Required work:
Give back all of the records, exactly and completely.

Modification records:
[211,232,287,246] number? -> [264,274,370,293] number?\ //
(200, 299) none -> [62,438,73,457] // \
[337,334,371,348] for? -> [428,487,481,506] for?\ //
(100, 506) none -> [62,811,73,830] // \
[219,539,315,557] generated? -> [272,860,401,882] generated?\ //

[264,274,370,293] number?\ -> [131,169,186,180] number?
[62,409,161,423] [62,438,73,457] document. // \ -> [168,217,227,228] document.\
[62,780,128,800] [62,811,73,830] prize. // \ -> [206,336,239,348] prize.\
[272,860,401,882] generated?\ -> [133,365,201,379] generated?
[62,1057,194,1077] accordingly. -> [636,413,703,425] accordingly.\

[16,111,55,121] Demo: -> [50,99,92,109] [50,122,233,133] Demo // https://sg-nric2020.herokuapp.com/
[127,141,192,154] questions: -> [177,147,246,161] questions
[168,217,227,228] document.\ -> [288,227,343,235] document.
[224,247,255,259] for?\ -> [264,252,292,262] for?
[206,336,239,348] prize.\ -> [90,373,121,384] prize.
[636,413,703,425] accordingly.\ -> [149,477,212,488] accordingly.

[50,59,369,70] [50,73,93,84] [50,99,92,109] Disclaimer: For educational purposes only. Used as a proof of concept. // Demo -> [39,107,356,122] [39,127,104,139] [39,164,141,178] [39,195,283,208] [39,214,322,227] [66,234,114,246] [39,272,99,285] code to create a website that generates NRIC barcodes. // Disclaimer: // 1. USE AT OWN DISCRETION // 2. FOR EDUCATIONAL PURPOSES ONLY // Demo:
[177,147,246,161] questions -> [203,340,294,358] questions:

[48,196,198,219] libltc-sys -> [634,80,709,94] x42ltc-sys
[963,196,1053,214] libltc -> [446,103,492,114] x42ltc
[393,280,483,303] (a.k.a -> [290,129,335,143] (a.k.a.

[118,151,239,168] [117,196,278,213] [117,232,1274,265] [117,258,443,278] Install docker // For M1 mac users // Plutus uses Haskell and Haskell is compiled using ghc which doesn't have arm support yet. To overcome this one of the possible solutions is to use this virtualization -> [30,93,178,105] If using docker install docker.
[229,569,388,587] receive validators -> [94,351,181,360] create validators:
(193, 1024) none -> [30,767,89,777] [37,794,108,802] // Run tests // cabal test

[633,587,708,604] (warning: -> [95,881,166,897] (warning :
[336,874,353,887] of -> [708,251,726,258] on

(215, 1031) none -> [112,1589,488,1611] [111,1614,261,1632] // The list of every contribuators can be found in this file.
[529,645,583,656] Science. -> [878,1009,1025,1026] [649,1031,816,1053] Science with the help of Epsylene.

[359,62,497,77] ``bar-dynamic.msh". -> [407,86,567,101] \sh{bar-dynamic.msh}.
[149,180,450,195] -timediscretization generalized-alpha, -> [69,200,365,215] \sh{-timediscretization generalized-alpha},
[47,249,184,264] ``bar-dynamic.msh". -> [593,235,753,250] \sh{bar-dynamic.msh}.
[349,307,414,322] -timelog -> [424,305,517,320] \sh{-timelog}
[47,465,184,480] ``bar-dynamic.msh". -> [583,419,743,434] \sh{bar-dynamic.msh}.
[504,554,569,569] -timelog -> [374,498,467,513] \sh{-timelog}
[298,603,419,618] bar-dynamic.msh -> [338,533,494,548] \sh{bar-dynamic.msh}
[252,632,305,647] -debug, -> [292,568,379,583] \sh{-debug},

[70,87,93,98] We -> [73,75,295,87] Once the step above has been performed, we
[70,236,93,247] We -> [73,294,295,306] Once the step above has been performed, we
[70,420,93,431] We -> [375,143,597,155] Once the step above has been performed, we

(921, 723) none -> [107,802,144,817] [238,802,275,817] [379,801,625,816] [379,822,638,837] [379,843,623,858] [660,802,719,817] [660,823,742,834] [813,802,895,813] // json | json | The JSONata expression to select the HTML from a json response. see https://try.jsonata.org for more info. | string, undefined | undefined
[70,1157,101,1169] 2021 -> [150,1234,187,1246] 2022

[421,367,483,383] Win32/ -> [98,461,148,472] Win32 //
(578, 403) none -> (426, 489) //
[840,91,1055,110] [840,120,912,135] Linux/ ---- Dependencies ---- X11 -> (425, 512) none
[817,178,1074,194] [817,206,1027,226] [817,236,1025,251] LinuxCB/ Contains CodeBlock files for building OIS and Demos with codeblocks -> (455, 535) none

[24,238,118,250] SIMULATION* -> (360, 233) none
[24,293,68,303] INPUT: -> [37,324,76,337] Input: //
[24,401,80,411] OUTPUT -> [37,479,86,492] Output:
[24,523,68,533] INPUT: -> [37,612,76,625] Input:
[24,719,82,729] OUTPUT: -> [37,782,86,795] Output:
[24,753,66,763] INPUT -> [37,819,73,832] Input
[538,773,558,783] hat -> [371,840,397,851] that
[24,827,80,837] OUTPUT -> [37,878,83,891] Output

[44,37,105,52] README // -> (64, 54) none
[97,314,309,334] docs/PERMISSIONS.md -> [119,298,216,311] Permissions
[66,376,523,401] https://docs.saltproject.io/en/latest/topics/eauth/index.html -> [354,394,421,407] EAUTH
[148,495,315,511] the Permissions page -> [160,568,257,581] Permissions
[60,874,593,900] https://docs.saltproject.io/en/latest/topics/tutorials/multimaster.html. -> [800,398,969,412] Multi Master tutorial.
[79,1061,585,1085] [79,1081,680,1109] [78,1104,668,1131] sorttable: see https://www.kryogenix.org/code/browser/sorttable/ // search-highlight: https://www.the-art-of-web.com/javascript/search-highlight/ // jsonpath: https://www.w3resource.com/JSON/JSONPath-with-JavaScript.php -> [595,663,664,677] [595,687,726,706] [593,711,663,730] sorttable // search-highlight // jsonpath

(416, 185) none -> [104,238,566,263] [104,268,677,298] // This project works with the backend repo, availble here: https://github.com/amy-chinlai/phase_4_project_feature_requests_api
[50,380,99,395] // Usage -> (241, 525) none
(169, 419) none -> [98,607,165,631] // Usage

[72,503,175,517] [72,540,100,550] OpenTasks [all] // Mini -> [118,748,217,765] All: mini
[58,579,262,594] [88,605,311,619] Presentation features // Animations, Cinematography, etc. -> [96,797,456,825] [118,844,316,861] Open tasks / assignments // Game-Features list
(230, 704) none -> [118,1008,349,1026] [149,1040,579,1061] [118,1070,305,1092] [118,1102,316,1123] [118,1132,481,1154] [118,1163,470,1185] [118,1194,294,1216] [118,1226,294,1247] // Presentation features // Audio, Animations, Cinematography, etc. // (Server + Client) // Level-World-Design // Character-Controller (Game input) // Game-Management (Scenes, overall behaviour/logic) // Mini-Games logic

Answer box:
[211,232,287,246] number? -> [264,274,370,293] number?\ //
(200, 299) none -> [62,438,73,457] // \
[337,334,371,348] for? -> [428,487,481,506] for?\ //
(100, 506) none -> [62,811,73,830] // \
[219,539,315,557] generated? -> [272,860,401,882] generated?\ //

[264,274,370,293] number?\ -> [131,169,186,180] number?
[62,409,161,423] [62,438,73,457] document. // \ -> [168,217,227,228] document.\
[62,780,128,800] [62,811,73,830] prize. // \ -> [206,336,239,348] prize.\
[272,860,401,882] generated?\ -> [133,365,201,379] generated?
[62,1057,194,1077] accordingly. -> [636,413,703,425] accordingly.\

[16,111,55,121] Demo: -> [50,99,92,109] [50,122,233,133] Demo // https://sg-nric2020.herokuapp.com/
[127,141,192,154] questions: -> [177,147,246,161] questions
[168,217,227,228] document.\ -> [288,227,343,235] document.
[224,247,255,259] for?\ -> [264,252,292,262] for?
[206,336,239,348] prize.\ -> [90,373,121,384] prize.
[636,413,703,425] accordingly.\ -> [149,477,212,488] accordingly.

[50,59,369,70] [50,73,93,84] [50,99,92,109] Disclaimer: For educational purposes only. Used as a proof of concept. // Demo -> [39,107,356,122] [39,127,104,139] [39,164,141,178] [39,195,283,208] [39,214,322,227] [66,234,114,246] [39,272,99,285] code to create a website that generates NRIC barcodes. // Disclaimer: // 1. USE AT OWN DISCRETION // 2. FOR EDUCATIONAL PURPOSES ONLY // Demo:
[177,147,246,161] questions -> [203,340,294,358] questions:

[48,196,198,219] libltc-sys -> [634,80,709,94] x42ltc-sys
[963,196,1053,214] libltc -> [446,103,492,114] x42ltc
[393,280,483,303] (a.k.a -> [290,129,335,143] (a.k.a.

[118,151,239,168] [117,196,278,213] [117,232,1274,265] [117,258,443,278] Install docker // For M1 mac users // Plutus uses Haskell and Haskell is compiled using ghc which doesn't have arm support yet. To overcome this one of the possible solutions is to use this virtualization -> [30,93,178,105] If using docker install docker.
[229,569,388,587] receive validators -> [94,351,181,360] create validators:
(193, 1024) none -> [30,767,89,777] [37,794,108,802] // Run tests // cabal test

[633,587,708,604] (warning: -> [95,881,166,897] (warning :
[336,874,353,887] of -> [708,251,726,258] on

(215, 1031) none -> [112,1589,488,1611] [111,1614,261,1632] // The list of every contribuators can be found in this file.
[529,645,583,656] Science. -> [878,1009,1025,1026] [649,1031,816,1053] Science with the help of Epsylene.

[359,62,497,77] ``bar-dynamic.msh". -> [407,86,567,101] \sh{bar-dynamic.msh}.
[149,180,450,195] -timediscretization generalized-alpha, -> [69,200,365,215] \sh{-timediscretization generalized-alpha},
[47,249,184,264] ``bar-dynamic.msh". -> [593,235,753,250] \sh{bar-dynamic.msh}.
[349,307,414,322] -timelog -> [424,305,517,320] \sh{-timelog}
[47,465,184,480] ``bar-dynamic.msh". -> [583,419,743,434] \sh{bar-dynamic.msh}.
[504,554,569,569] -timelog -> [374,498,467,513] \sh{-timelog}
[298,603,419,618] bar-dynamic.msh -> [338,533,494,548] \sh{bar-dynamic.msh}
[252,632,305,647] -debug, -> [292,568,379,583] \sh{-debug},

[70,87,93,98] We -> [73,75,295,87] Once the step above has been performed, we
[70,236,93,247] We -> [73,294,295,306] Once the step above has been performed, we
[70,420,93,431] We -> [375,143,597,155] Once the step above has been performed, we

(921, 723) none -> [107,802,144,817] [238,802,275,817] [379,801,625,816] [379,822,638,837] [379,843,623,858] [660,802,719,817] [660,823,742,834] [813,802,895,813] // json | json | The JSONata expression to select the HTML from a json response. see https://try.jsonata.org for more info. | string, undefined | undefined
[70,1157,101,1169] 2021 -> [150,1234,187,1246] 2022

[421,367,483,383] Win32/ -> [98,461,148,472] Win32 //
(578, 403) none -> (426, 489) //
[840,91,1055,110] [840,120,912,135] Linux/ ---- Dependencies ---- X11 -> (425, 512) none
[817,178,1074,194] [817,206,1027,226] [817,236,1025,251] LinuxCB/ Contains CodeBlock files for building OIS and Demos with codeblocks -> (455, 535) none

[24,238,118,250] SIMULATION* -> (360, 233) none
[24,293,68,303] INPUT: -> [37,324,76,337] Input: //
[24,401,80,411] OUTPUT -> [37,479,86,492] Output:
[24,523,68,533] INPUT: -> [37,612,76,625] Input:
[24,719,82,729] OUTPUT: -> [37,782,86,795] Output:
[24,753,66,763] INPUT -> [37,819,73,832] Input
[538,773,558,783] hat -> [371,840,397,851] that
[24,827,80,837] OUTPUT -> [37,878,83,891] Output

[44,37,105,52] README // -> (64, 54) none
[97,314,309,334] docs/PERMISSIONS.md -> [119,298,216,311] Permissions
[66,376,523,401] https://docs.saltproject.io/en/latest/topics/eauth/index.html -> [354,394,421,407] EAUTH
[148,495,315,511] the Permissions page -> [160,568,257,581] Permissions
[60,874,593,900] https://docs.saltproject.io/en/latest/topics/tutorials/multimaster.html. -> [800,398,969,412] Multi Master tutorial.
[79,1061,585,1085] [79,1081,680,1109] [78,1104,668,1131] sorttable: see https://www.kryogenix.org/code/browser/sorttable/ // search-highlight: https://www.the-art-of-web.com/javascript/search-highlight/ // jsonpath: https://www.w3resource.com/JSON/JSONPath-with-JavaScript.php -> [595,663,664,677] [595,687,726,706] [593,711,663,730] sorttable // search-highlight // jsonpath

(416, 185) none -> [104,238,566,263] [104,268,677,298] // This project works with the backend repo, availble here: https://github.com/amy-chinlai/phase_4_project_feature_requests_api
[50,380,99,395] // Usage -> (241, 525) none
(169, 419) none -> [98,607,165,631] // Usage

[72,503,175,517] [72,540,100,550] OpenTasks [all] // Mini -> [118,748,217,765] All: mini
[58,579,262,594] [88,605,311,619] Presentation features // Animations, Cinematography, etc. -> [96,797,456,825] [118,844,316,861] Open tasks / assignments // Game-Features list
(230, 704) none -> [118,1008,349,1026] [149,1040,579,1061] [118,1070,305,1092] [118,1102,316,1123] [118,1132,481,1154] [118,1163,470,1185] [118,1194,294,1216] [118,1226,294,1247] // Presentation features // Audio, Animations, Cinematography, etc. // (Server + Client) // Level-World-Design // Character-Controller (Game input) // Game-Management (Scenes, overall behaviour/logic) // Mini-Games logic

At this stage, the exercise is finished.